Огнев застегнул шинель и удивленно взглянул на посетителя, который и после сказанного почему-то не уходил и, казалось, нисколько не был огорчен отказом.
— Вы, сударь, что-то еще хотели?
— Да, одну минуту вашего внимания. Дело в том, Иван Дмитриевич, что у меня предписание на ваше имя. Вот, прошу вас. — С этими словами Котляревский вынул из-за обшлага шинели и подал несколько озадаченному Огневу конверт, надлежащим образом опечатанный большой сургучной печатью. Оглядев печать, скорее по привычке, нежели с целью проверить, цела ли она, Огнев взломал ее и разорвал конверт.
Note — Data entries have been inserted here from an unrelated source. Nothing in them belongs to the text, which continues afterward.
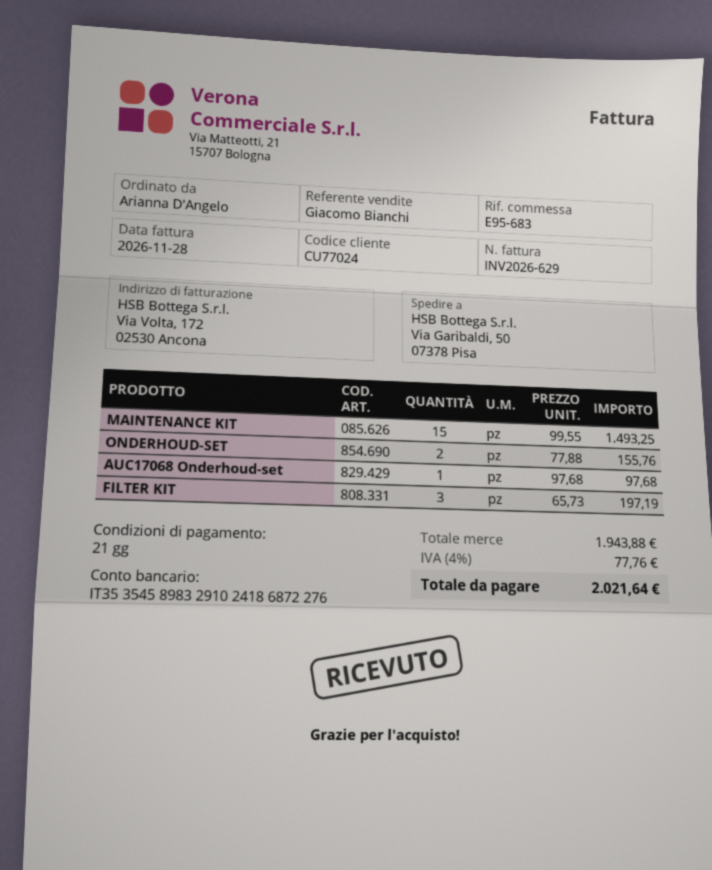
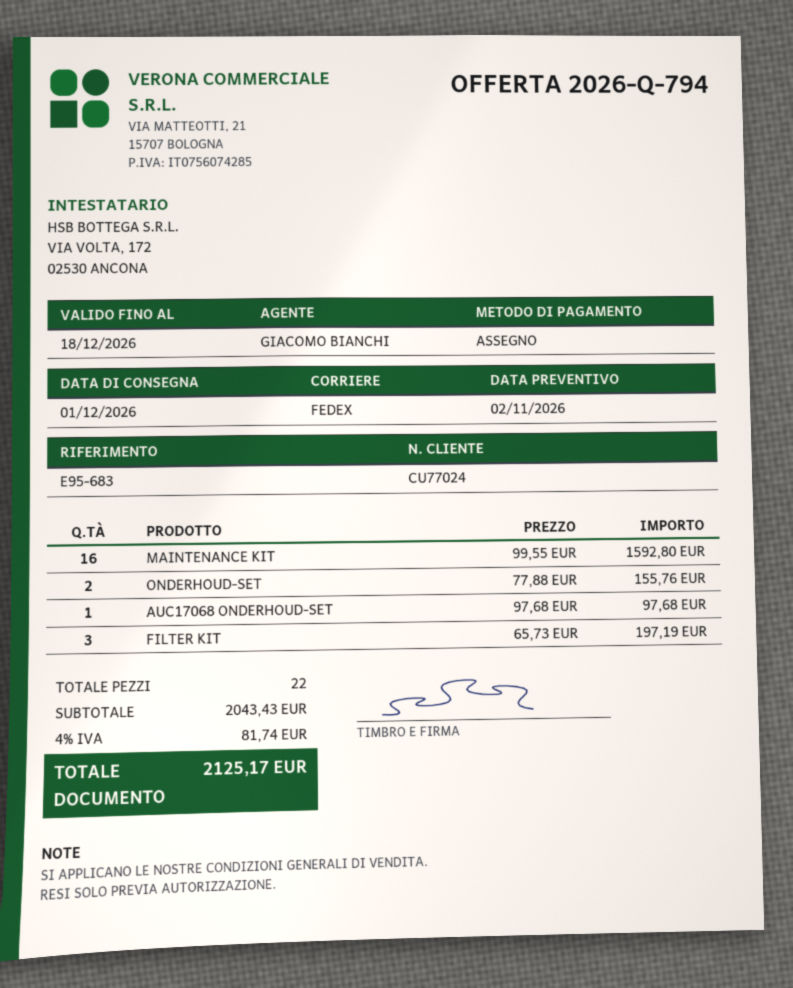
MAINTENANCE KIT: 15 x 99.55 = 1493.25 -> 16 x 99.55 = 1592.80
subtotal: 1943.88 -> 2043.43
tax: 4% = 77.76 -> 4% = 81.74
total: 2021.64 -> 2125.17

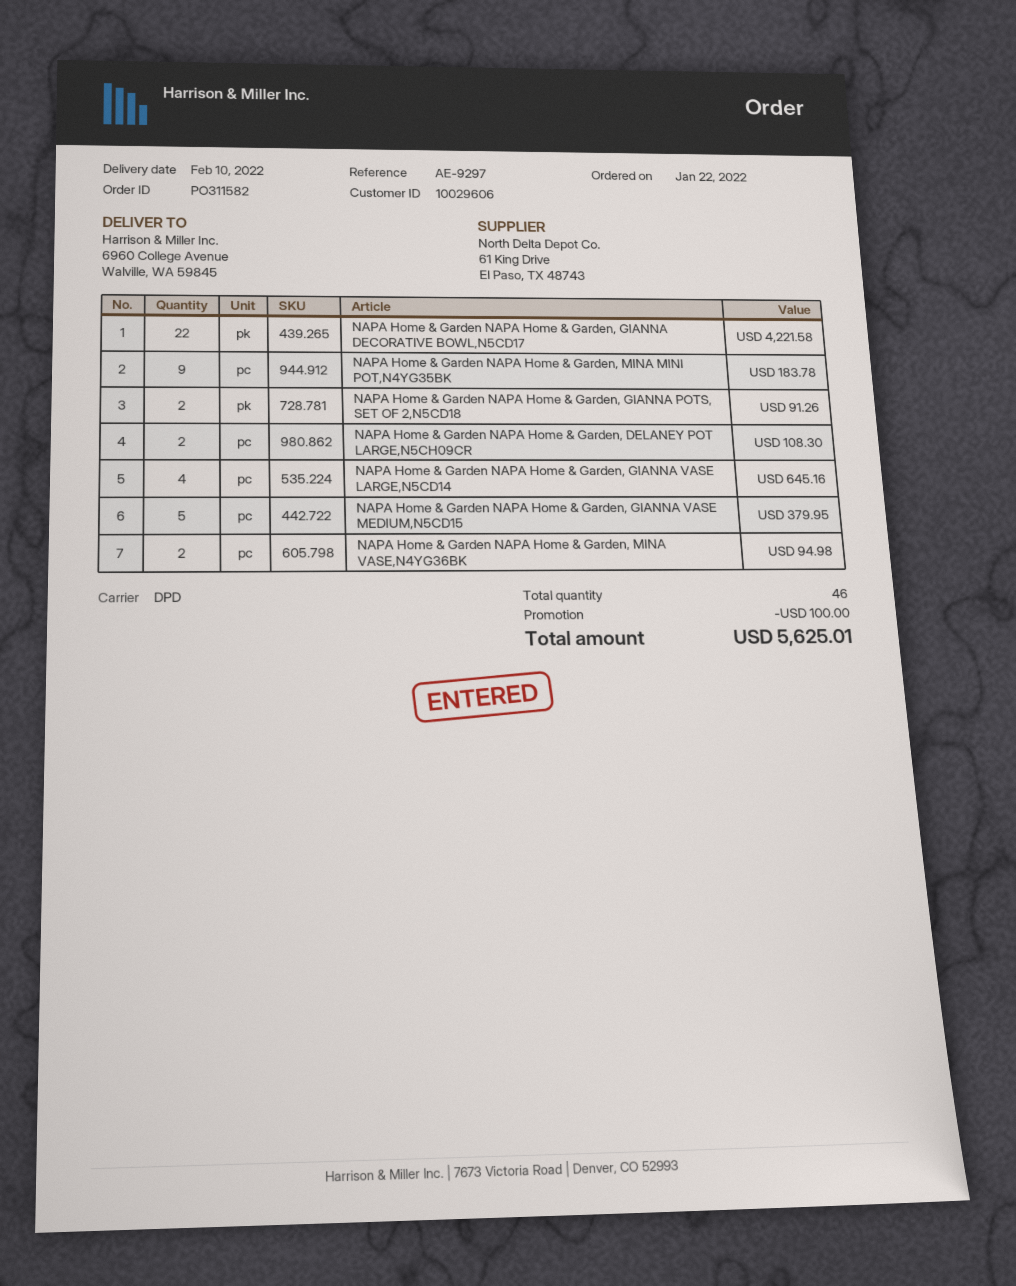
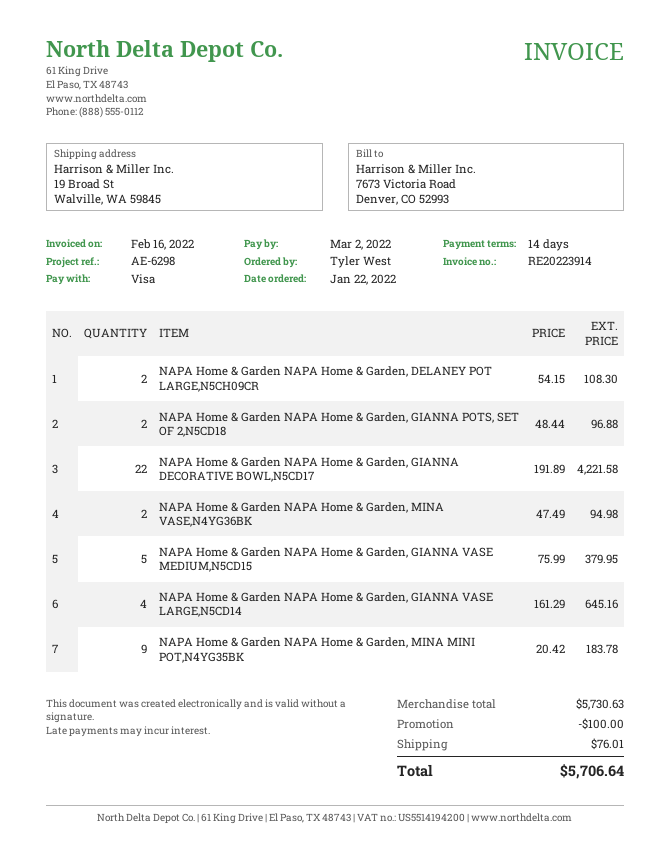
reference: AE-9297 -> AE-6298
ship to: 6960 College Avenue, Walville, WA 59845 -> 19 Broad St, Walville, WA 59845
NAPA Home & Garden NAPA Home & Garden, GIANNA POTS, SET OF 2,N5CD18: 2 for 91.26 -> 2 for 96.88
shipping: none -> 76.01
total: 5625.01 -> 5706.64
Прочел предписание, затем еще раз. В бумаге было несколько фраз, и, чтобы прочесть их, не требовалось много времени, но Огнев читал медленно, будто желал удостовериться, что перед ним не поддельное письмо, а настоящее. Вдруг он — о чудо! — преобразился, холодные серые глаза его потеплели, на скулах вспыхнул румянец; пригласил Котляревского присесть, хотел было тут же снять свою шинель и треуголку, но Иван Петрович извинился и спокойно сказал:
— Я, разумеется, приду к вам, и не раз, но сейчас я бы желал...
— Да, я понимаю, вы бы желали тотчас?..
— Совершенно верно, Иван Дмитриевич. С вашего позволения, я бы посетил Дом, то есть место моей будущей службы.
— Извольте. Я как раз еду в ту сторону.
Невысокие воротца. Квадратный вытоптанный двор. Дом в восемь окон. Длинный, приземистый, крытый камышом.
За домом — сад, уже облетевший, черные деревья тянут к неласковому небу тонкие беззащитные ветви. В глубине двора, под высоким плетнем, — колодец; журавль, раскачиваясь, перечеркивает низкое серое небо надвое. Колодец почему-то не закрыт — недоглядели; а ведь здесь дети, никто и не заметит, как беда случится. О чем думаешь, господин надзиратель, не успел еще порога переступить, а уже недостатки ищешь?
Огнев всю дорогу повторял одно и то же, будто дятел долбил: нелегко, может, даже очень нелегко будет, но вы согласились, сударь, не жалуйтесь после. Дети — они, конечно же разные, особенно трудные те, которые не понимают, как важно прилежно учиться, быть внимательными и послушными, а посему приходится вести с ними бесконечные словесные дуэли, то есть убеждать, просить, доказывать, но часто, как это и случается, у таких детей отсутствует слух, тогда — волей-неволей — применяется, как бы сказать поточнее, в некотором роде... принуждение.
— Имеете в виду... телесные наказания?
— Иногда и... это.
— Но сие предосудительно, более того, я слышал: сие запрещено.
— Вы так думаете? — Левая бровь на сухом лице директора училищ вскинулась вверх: как вы, сударь, наивны. Но сказал Огнев другое: — Впрочем, да, запрет существует... Однако поживете — и убедитесь сами, что в нашем деле важнее и какая из метод лучше. Педагогика, сударь, наука древняя и, несмотря на то, весьма, весьма не изучена. Каждый в ней свои стежки открывает.
Коляска остановилась, можно было выходить, но Огнев не торопился, он продолжал развивать свои мысли: начал рассказывать, как отличается воспитание в одной стране от воспитания в другой, вспомнил древнюю Спарту, где слабых детей сбрасывали со скал в море, а в юношестве воспитывали выносливость и смелость; говорил о Китае и народах Индии, упомянул имена Коменского и Песталоцци, осудил метод воспитания Жан-Жака Руссо.
— Я сию методу не приемлю, впрочем, ее мало кто и знает у нас. Руссо кличет ближе к природе, а ведь так весьма легко воспитать и свободомыслие.
Котляревский, чтобы не истолковали его возражения как излишнюю самоуверенность, молчал. Он не верил, не представлял себе, что детей, отданных родителями на воспитание, кто-то смеет наказывать за то, что они не смогли быстро, как, может, хотелось господам наставникам, уразуметь преподанные уроки. И это в наш просвещенный век! Неужто невозможно ребенка, что как воск мягок, убедить в пользе учения? Неужто нет способа вызвать у отрока любознательность к непостижимо захватывающим тайнам науки?
— Не отрицаю, сударь, — продолжал говорить Огнев, поднимаясь на крыльцо по скрипучим ступеням, — не все одинаковы, имеются и прилежные, работать с такими — одно приятство. — Высоко поднимая ноги, обутые в глубокие галоши, он первым вступил в темные сени. — Но есть у нас и случайные на стезе науки, это беда наша. Забота, правда, об этом, прежде всего, господ учителей, хотя и надзиратель не должен оставаться в стороне в сем деле.